**Task to carry out**
When "padding" occurs in a line of the material, copy that line.
═══ Entries shown
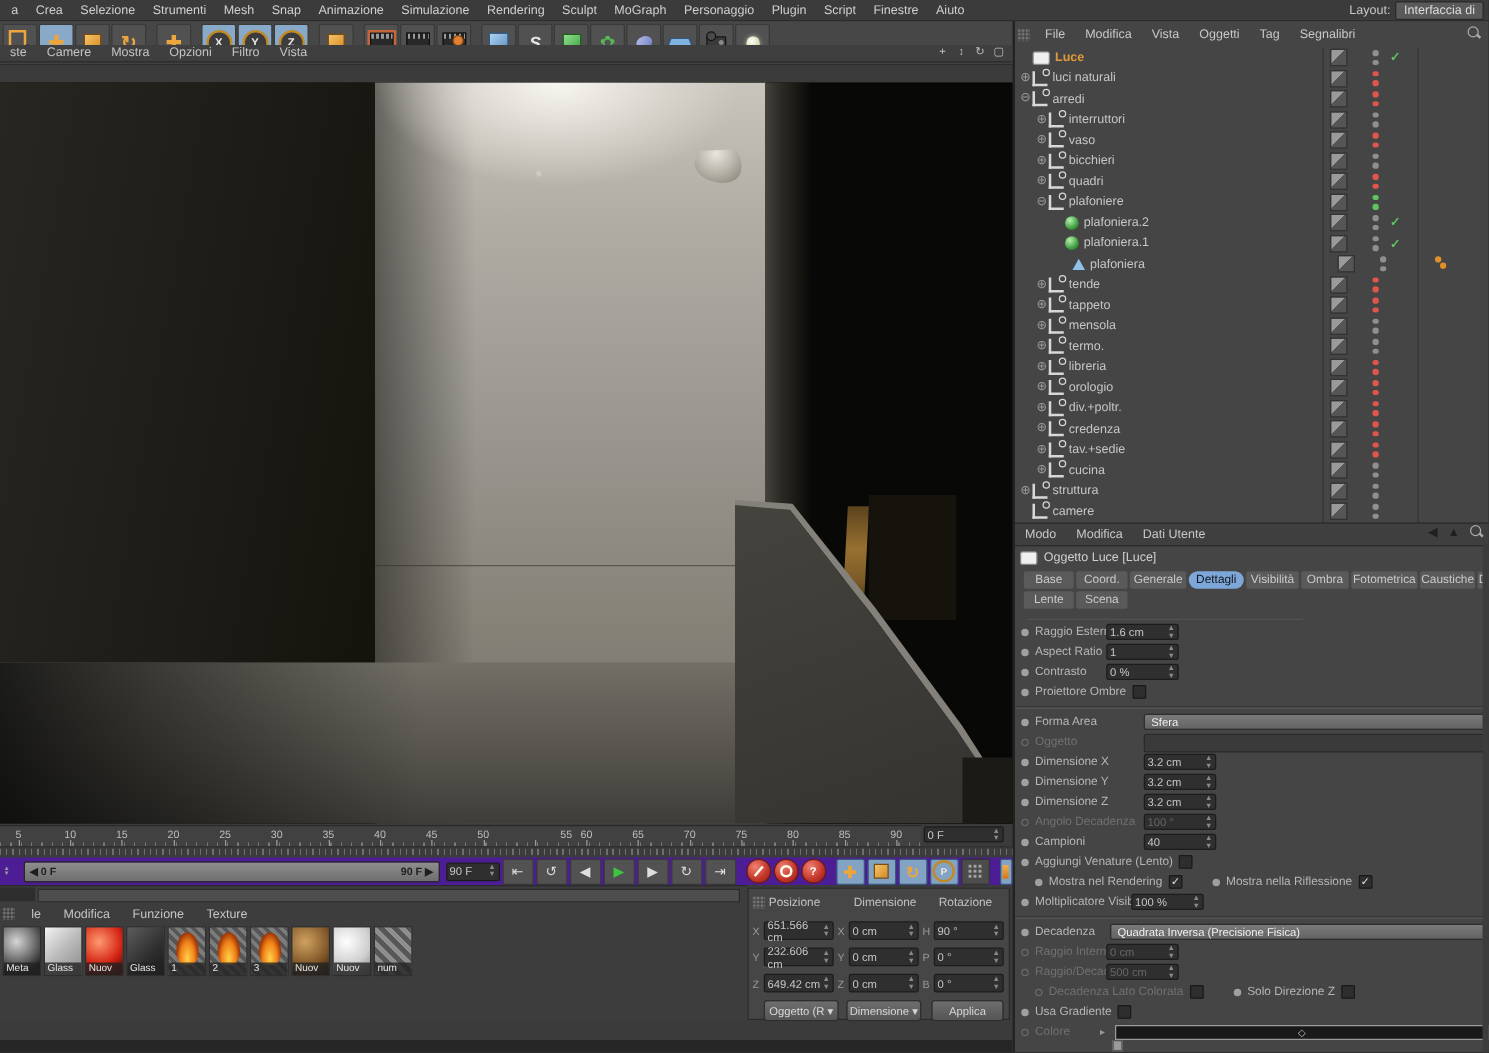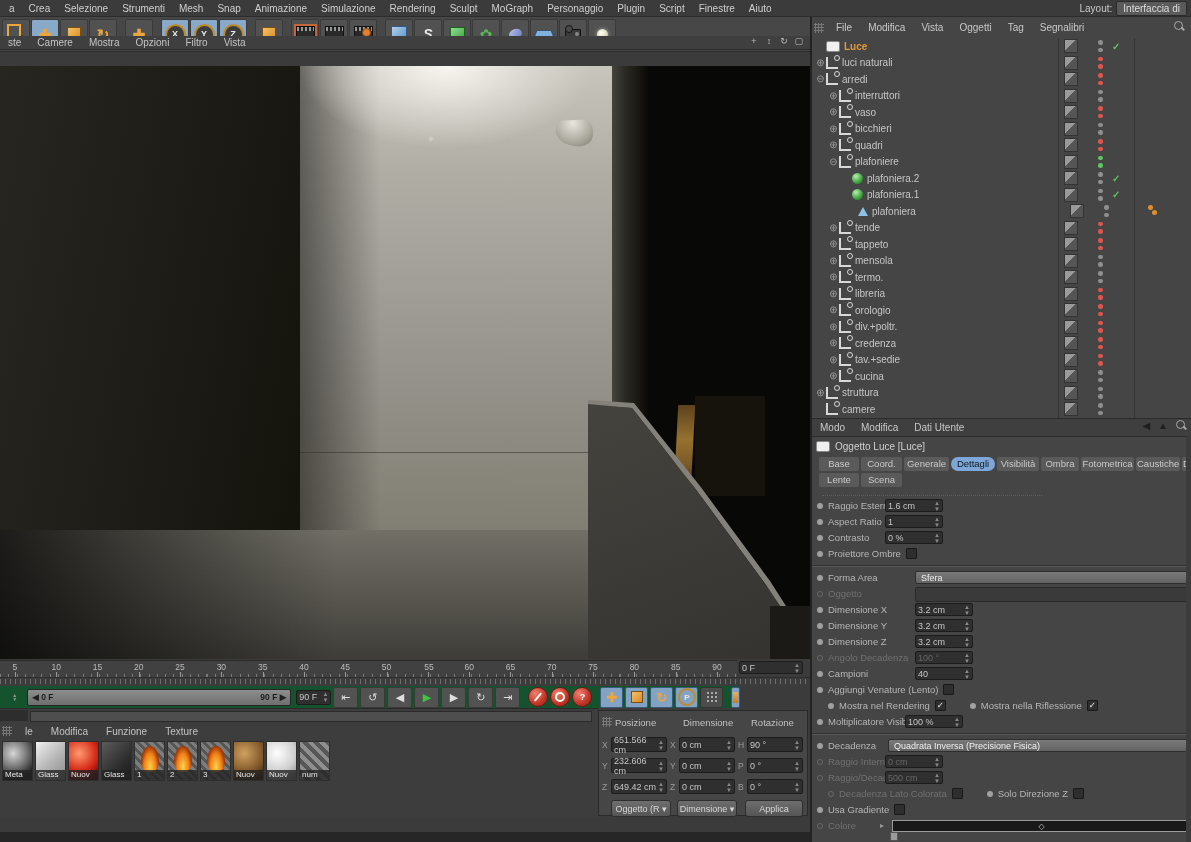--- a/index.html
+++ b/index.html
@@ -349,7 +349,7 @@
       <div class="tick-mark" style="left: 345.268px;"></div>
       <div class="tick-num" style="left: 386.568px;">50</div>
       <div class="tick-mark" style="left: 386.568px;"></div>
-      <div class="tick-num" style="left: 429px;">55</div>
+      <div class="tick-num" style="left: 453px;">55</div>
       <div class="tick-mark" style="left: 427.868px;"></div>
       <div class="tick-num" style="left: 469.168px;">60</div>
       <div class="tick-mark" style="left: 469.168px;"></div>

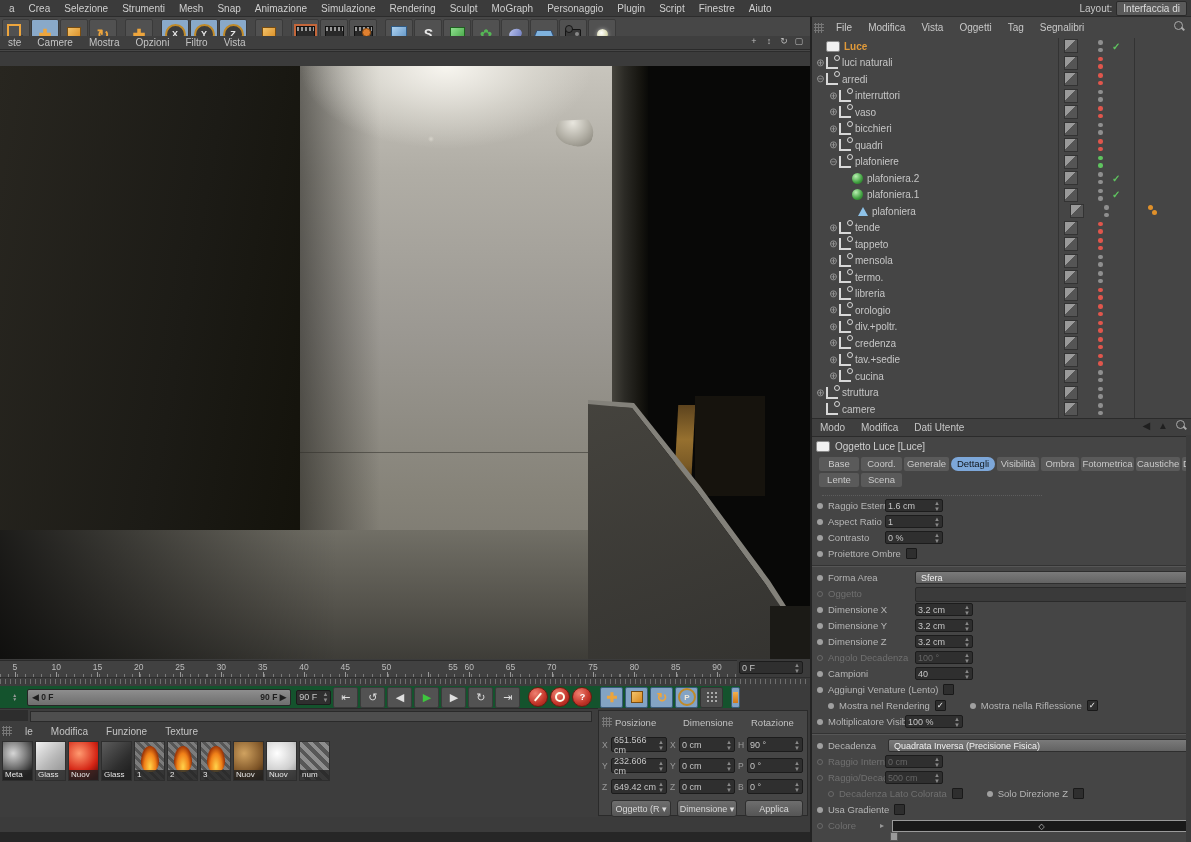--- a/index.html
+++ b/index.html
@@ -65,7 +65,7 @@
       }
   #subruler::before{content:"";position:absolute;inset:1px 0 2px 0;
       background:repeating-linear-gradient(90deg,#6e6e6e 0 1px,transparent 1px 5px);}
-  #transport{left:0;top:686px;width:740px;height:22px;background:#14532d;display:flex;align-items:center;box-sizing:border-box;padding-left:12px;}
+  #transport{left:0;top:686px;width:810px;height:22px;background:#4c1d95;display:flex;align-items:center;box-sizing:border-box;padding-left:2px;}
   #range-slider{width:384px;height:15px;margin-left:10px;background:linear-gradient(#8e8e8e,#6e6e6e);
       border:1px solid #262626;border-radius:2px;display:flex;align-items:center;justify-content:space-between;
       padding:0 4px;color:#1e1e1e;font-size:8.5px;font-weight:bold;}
══════
**Reply**
-  #transport{left:0;top:686px;width:740px;height:22px;background:#14532d;display:flex;align-items:center;box-sizing:border-box;padding-left:12px;}
+  #transport{left:0;top:686px;width:810px;height:22px;background:#4c1d95;display:flex;align-items:center;box-sizing:border-box;padding-left:2px;}
       padding:0 4px;color:#1e1e1e;font-size:8.5px;font-weight:bold;}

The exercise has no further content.